A scoping review of the assessment reports of genetic or genomic tests reveals inconsistent consideration of key dimensions of clinical utility

Abstract

Objectives

Genetic and genomic tests are the cornerstone of personalized preventive approaches. Inconsistency in evaluating their clinical utility is often cited as a reason for their limited implementation in clinical practice. Previous reviews have primarily focused on theoretical frameworks used for clinical utility evaluations of genetic tests, rather than actual assessments and examined dimensions, rather than specific indicators within these dimensions. We aimed to review the dimensions and the specific indicators measured in published assessment reports of genetic or genomic tests.

Study Design and Setting

We conducted a scoping review of assessment reports of genetic and genomic tests used for prevention, searching through PubMed, Web of Science, Scopus, the websites of 20 different organizations, Google, and Google Scholar. From the included assessments, we extracted the reported indicators of clinical utility, compiling a list of disease-specific indicators that detailed their numerator, denominator, and calculation methods. We analyzed the extracted indicators by stratifying them according to ten comprehensive dimensions of clinical utility, the assessment framework used, and the type of indicator (categorized as quantitative, qualitative, reference, or no evidence reported). From these indicators, we then distilled a list of general indicators.

Results

We reviewed 3054 unique references and 12,000 results from gray literature searches, ultimately selecting 57 assessment reports. The reference frameworks used were health technology assessment (HTA) (42%), Evaluation of Genomic Applications in Practice and Prevention (EGAPP) (25%), ACCE (21%), and others (12%). We identified 951 disease-specific indicators. The dimensions most frequently evaluated (ie, had at least one indicator) were analytic validity (60%), clinical validity (79%), clinical efficacy (79%), and economic impact (58%). Only 12 assessments compared health outcomes between tested and untested groups, and fewer than 15% of the assessments addressed equity, acceptability, legitimacy, and personal value.

Conclusion

Our study illustrates that, although dimensions such as equity and acceptability, are significantly emphasized in traditional evaluation frameworks, these are often not considered in the assessments. Additionally, our study has underscored a significant dearth of reported primary evidence concerning the clinical efficacy of these tests.

Plain Language Summary

Genetic and genomic tests analyze a person's genes to predict health risks and guide healthcare decisions, potentially identifying who might benefit from certain treatments or check-ups.
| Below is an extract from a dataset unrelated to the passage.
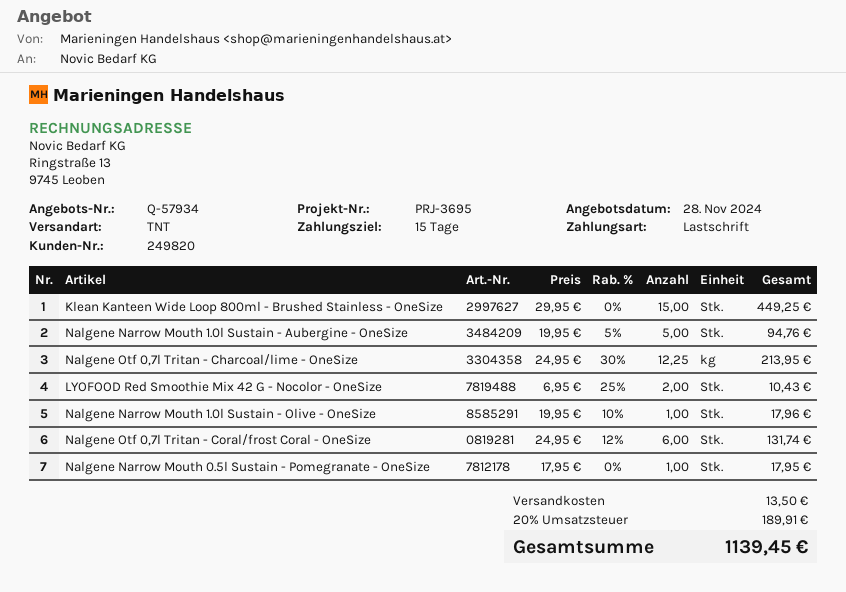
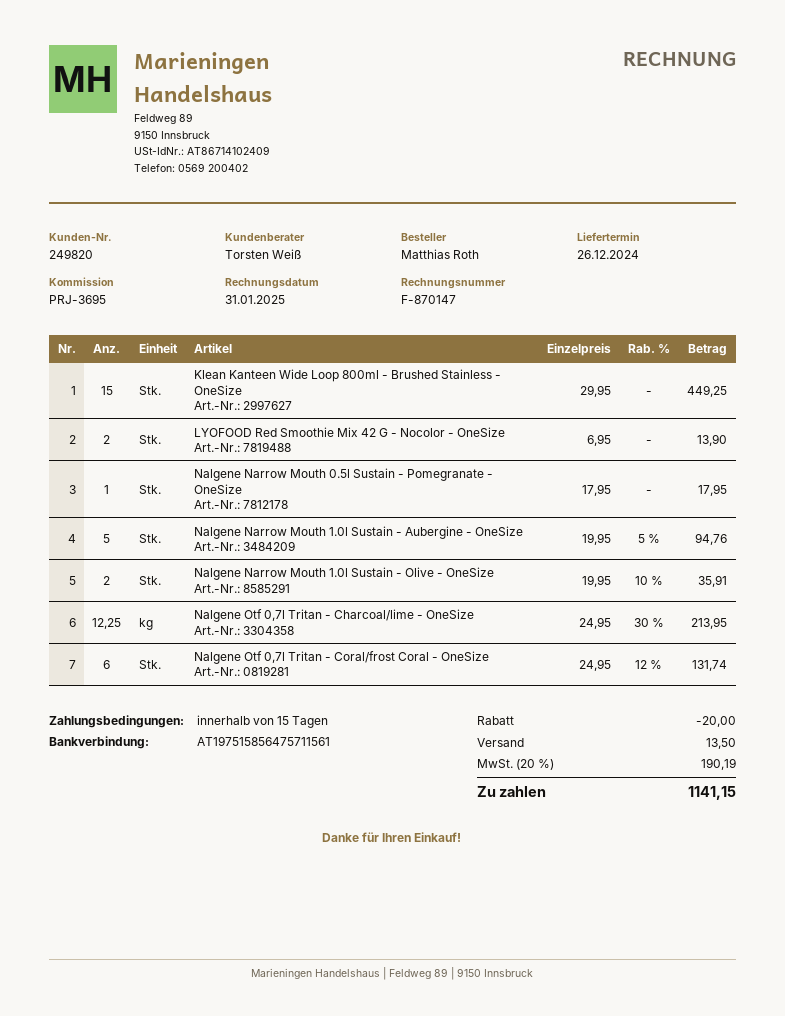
LYOFOOD Red Smoothie Mix 42 G - Nocolor - OneSize: 2 x 6.95 - 25% = 10.43 -> 2 x 6.95 = 13.90
Nalgene Narrow Mouth 1.0l Sustain - Olive - OneSize: 1 x 19.95 - 10% = 17.96 -> 2 x 19.95 - 10% = 35.91
discount: none -> 20.00
tax: 20% = 189.91 -> 20% = 190.19
total: 1139.45 -> 1141.15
However, determining whether these tests are genuinely useful for wide use in health services is complex, because there is no standard way to define “clinical utility” of a genetic test. To understand how these tests are evaluated, we reviewed 57 evaluation reports from high-income countries, most of which focused on cancer-related genetic tests. We found that many evaluations looked mainly at how well a test predicted a condition (validity) and considered some form of effectiveness, yet often failed to measure whether the test truly improved patient health outcomes, such as lowering death rates or enhancing the quality of life. Moreover, factors like patient acceptance, equity, and personal relevance (eg, reducing anxiety) were frequently overlooked. Without including these broader considerations, evaluations risk missing critical evidence that would indicate whether a test is helpful, fair, and worth using. From over 900 unique indicators used to measure clinical utility, we created a simpler list of about 150 general indicators that can guide future evaluations. This consolidated list can help test developers decide which factors to investigate, evaluators determine what to measure, and policymakers identify what might be missing before deciding if a test should be adopted in healthcare. By highlighting the gaps—areas that should be assessed but currently are not—our study encourages a more comprehensive approach to evaluating genetic tests. If we fail to consider issues like equity, patient preferences, and proven health benefits, we risk investing in tests that may do little good or even harm patients. Ultimately, recognizing these shortcomings can lead to better-informed decisions, ensuring that genetic testing is used in ways that truly benefit patients and deliver safer, more personalized, and fairer healthcare for everyone.